:: MATERIAL FOR THE TASK

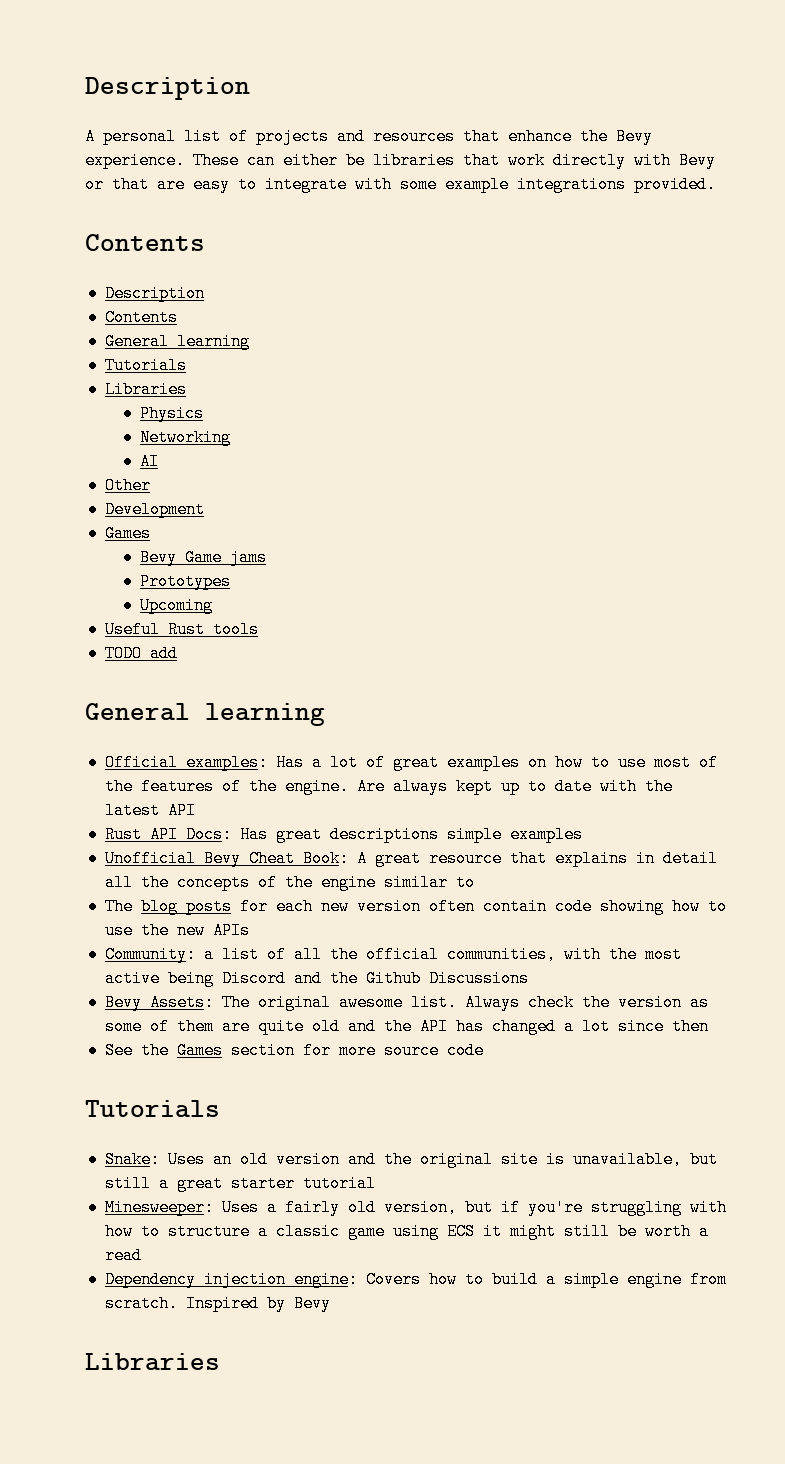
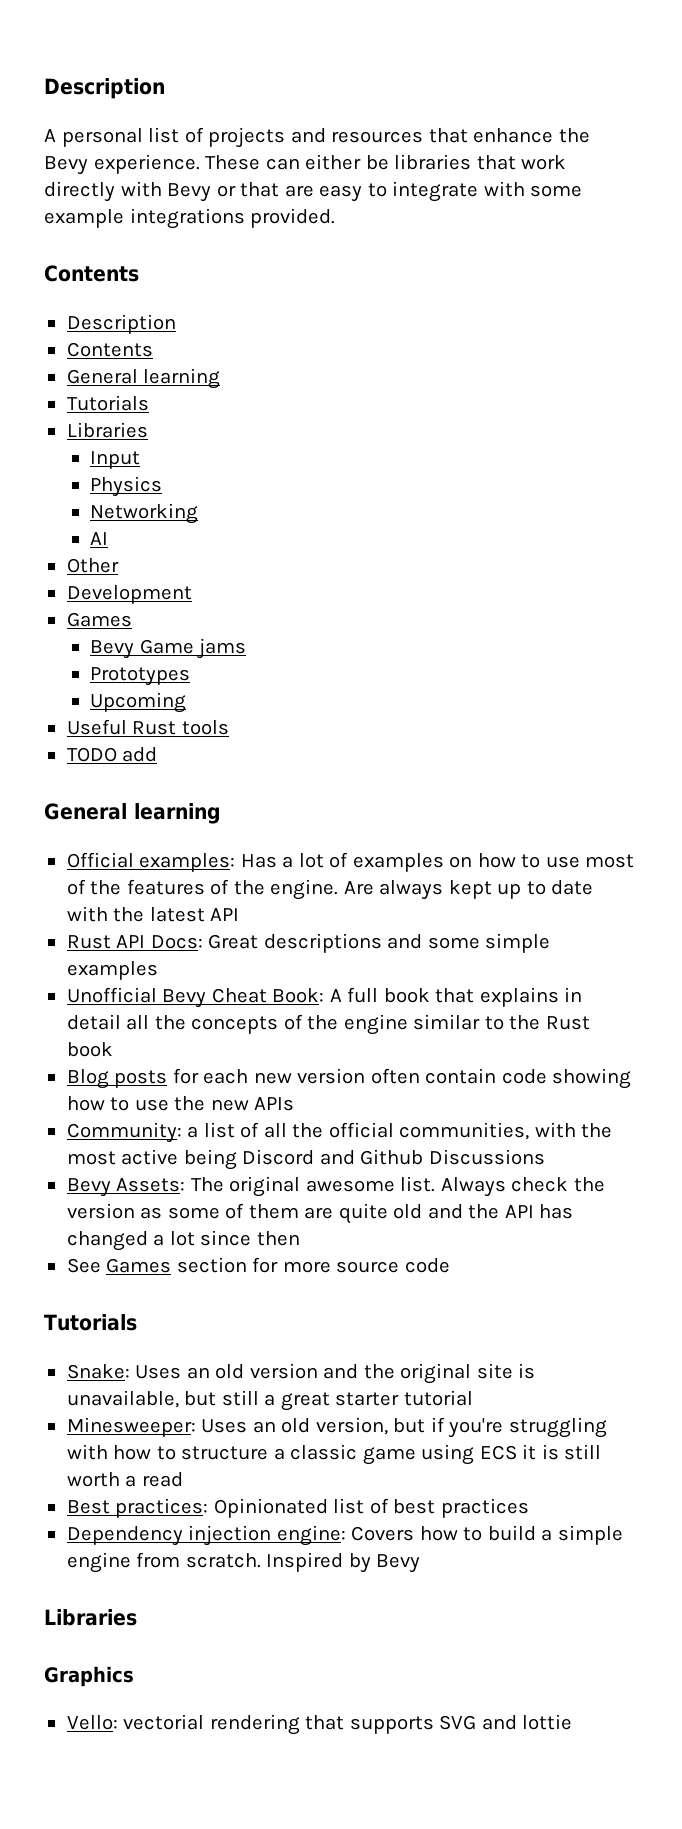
+ Input
- Official examples: Has a lot of great examples on how to use most of the features of the engine.
+ Official examples: Has a lot of examples on how to use most of the features of the engine.
- Rust API Docs: Has great descriptions simple examples
+ Rust API Docs: Great descriptions and some simple examples
- Unofficial Bevy Cheat Book: A great resource that explains in detail all the concepts of the engine similar to
- The blog posts for each new version often contain code showing how to use the new APIs
+ Unofficial Bevy Cheat Book: A full book that explains in detail all the concepts of the engine similar to the Rust book
+ Blog posts for each new version often contain code showing how to use the new APIs
- Community: a list of all the official communities, with the most active being Discord and the Github Discussions
+ Community: a list of all the official communities, with the most active being Discord and Github Discussions
- See the Games section for more source code
+ See Games section for more source code
- Minesweeper: Uses a fairly old version, but if you're struggling with how to structure a classic game using ECS it might still be worth a read
+ Minesweeper: Uses an old version, but if you're struggling with how to structure a classic game using ECS it is still worth a read
+ Best practices: Opinionated list of best practices
+ Graphics
+ Vello: vectorial rendering that supports SVG and lottie

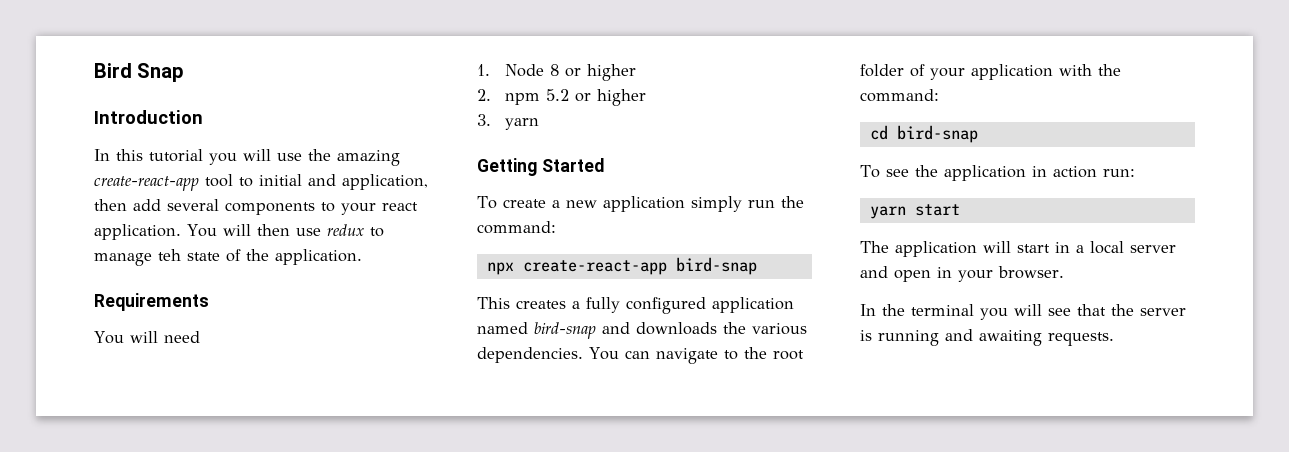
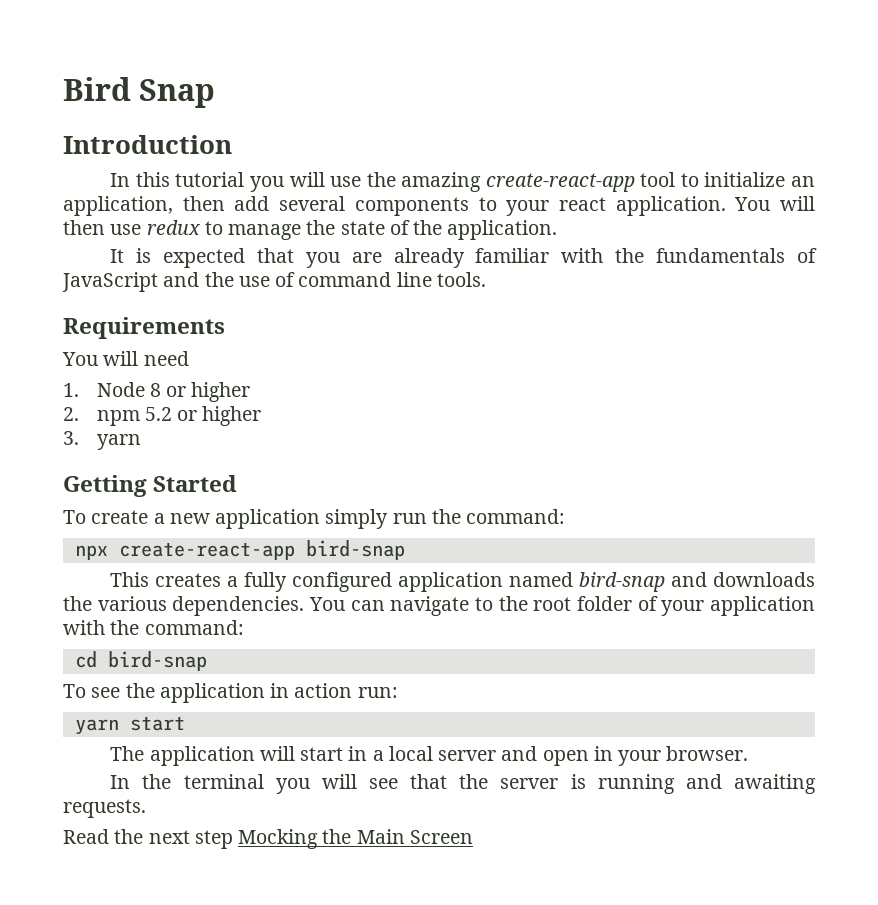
- In this tutorial you will use the amazing create-react-app tool to initial and application, then add several components to your react application.
+ In this tutorial you will use the amazing create-react-app tool to initialize an application, then add several components to your react application.
- You will then use redux to manage teh state of the application.
+ You will then use redux to manage the state of the application.
+ It is expected that you are already familiar with the fundamentals of JavaScript and the use of command line tools.
+ Read the next step Mocking the Main Screen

::::

WHAT THIS TASK INVOLVES ▸ Nothing but the lines from the beginning of the material through the line with "some simple examples" should appear, printed exactly, with no pictures among them.

YOUR SOLUTION ▸
+ Input
- Official examples: Has a lot of great examples on how to use most of the features of the engine.
+ Official examples: Has a lot of examples on how to use most of the features of the engine.
- Rust API Docs: Has great descriptions simple examples
+ Rust API Docs: Great descriptions and some simple examples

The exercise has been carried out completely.